Conventionally this should be the next section on your CV so before your work experience section.

This section is mostly fine. What about adding in your LLB degree dissertation title if interesting/relevant.

Even though you have a degree I would still put your GCSEs and A Levels on. Don’t’ need to list every subject. Something like “9 GCSEs grade A to B inc Maths and English plus 3 A Levels grade A*A B” for example would be fine.

Work Experience section:

Good to see that you have clearly listed name of firm, your title of your role, location and start and finish dates.

I would be careful calling yourself a legal consultant. It isn’t wrong but usually a legal consultant would indicate someone who is a qualified solicitor, qualified to give legal advice. Better to call yourself an In-House Paralegal to avoid any confusion.

For in-house roles often a good idea to put in a line or 2 to say what the company do/what sector they are in.

For private practice roles can be good to indicate size of firm in terms of number of solicitors and also what areas of law they specialise in.

Also, [x] are a Legal 500 firm and definitely worth indicating this on your CV.

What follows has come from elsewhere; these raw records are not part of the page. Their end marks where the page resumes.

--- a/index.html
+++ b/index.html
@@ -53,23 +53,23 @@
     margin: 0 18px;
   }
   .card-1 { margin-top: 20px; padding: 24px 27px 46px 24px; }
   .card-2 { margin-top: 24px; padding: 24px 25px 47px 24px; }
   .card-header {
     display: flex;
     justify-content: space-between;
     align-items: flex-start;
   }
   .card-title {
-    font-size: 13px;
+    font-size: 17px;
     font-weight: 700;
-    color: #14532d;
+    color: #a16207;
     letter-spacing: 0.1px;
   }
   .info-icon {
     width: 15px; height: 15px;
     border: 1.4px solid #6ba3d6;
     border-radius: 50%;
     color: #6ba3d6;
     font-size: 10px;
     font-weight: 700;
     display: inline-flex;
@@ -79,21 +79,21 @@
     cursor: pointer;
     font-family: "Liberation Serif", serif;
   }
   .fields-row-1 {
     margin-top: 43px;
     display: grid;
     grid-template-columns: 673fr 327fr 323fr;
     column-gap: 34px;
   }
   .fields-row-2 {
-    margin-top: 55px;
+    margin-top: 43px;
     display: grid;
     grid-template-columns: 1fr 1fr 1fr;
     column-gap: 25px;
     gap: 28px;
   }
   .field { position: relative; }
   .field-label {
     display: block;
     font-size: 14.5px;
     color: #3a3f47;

Make sure that is very clear what area of law you were working in rather than a person reading the CV having to work it out from reading  what you did for each role. Remember, that recruiters/potential employees tend not to read a CV word for word but skim though them especially if a lot of applicants applying for same role. Need to bear this in mind and give as much clarity as you can so we can see at a glance what you were and what area of law you worked in.

Otherwise your actual level of detail you have included isn’t bad at all. I would try and incorporate some more facts and figures if you can: average number of caseload you handled, size of contracts, cost savings made, increase in business etc

With regards to your in house role do you mainly deal with the commercial contracts side of have you assisted with any commercial litigation or employment law issues? What are you doing on a day to day basis? Can you add any more details in to your current role to make it a bit longer. Remember you have plenty of room so add in as much details as you can.

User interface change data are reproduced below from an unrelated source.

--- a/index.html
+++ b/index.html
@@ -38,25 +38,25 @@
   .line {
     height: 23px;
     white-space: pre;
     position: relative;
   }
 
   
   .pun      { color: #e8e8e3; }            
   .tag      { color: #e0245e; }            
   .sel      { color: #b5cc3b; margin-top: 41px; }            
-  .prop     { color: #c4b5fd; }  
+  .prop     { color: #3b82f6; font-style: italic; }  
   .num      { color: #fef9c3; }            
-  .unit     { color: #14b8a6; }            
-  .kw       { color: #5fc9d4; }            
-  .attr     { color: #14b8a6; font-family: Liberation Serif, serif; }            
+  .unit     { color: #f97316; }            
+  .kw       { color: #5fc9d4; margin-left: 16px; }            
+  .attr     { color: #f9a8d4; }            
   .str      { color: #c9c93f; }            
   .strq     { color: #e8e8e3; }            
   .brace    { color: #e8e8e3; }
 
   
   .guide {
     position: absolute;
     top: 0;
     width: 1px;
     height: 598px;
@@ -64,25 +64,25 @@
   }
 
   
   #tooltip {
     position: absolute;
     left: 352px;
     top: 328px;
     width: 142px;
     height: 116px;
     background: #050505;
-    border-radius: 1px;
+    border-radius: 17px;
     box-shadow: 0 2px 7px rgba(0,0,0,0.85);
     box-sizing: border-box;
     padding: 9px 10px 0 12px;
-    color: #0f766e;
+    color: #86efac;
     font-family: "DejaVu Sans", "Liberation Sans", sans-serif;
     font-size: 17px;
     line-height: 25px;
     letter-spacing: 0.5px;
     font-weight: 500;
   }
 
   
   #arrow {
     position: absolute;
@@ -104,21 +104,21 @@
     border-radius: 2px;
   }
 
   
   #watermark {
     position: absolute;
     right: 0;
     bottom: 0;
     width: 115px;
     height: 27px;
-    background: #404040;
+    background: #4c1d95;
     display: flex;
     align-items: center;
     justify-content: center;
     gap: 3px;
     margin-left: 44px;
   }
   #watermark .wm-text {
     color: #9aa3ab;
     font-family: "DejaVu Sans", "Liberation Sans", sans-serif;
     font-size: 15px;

Something I did pick up is that you have overlap with regards of dates of role so you appear to have worked for [x] and [y] when you were at [z]. I am presuming you might therefore be part time in your current role. It is worth clarifying this on CVs so to avoid confusion. Also if any posts were fixed contract roles worth indicating as well so that potential employers can see your reason for leaving.

One thing employers don’t like is candidates who appear to move roles every couple of years unless it was because they were contract posts. It can make them think that a candidate won’t stay with them long either so no point investing time and money in them. So along with this if the reason for leaving a firm was something beyond your control like you were made redundant or the firm closed down worth putting on your reason for leaving on your CV.

Additional skills:

This section is fine generally as well. Include any languages you speak at a reasonably high level (state degree of fluency) and can also state if you have a  driving licence here.

Interests:

Candidates don’t seem to put a lot of effort into this section. I don’t know whether this is because they assume it is irrelevant or that they think no-one will read this section. Most CVs we see either miss this section off or it contain. However, it is actually quite important for a number of reasons.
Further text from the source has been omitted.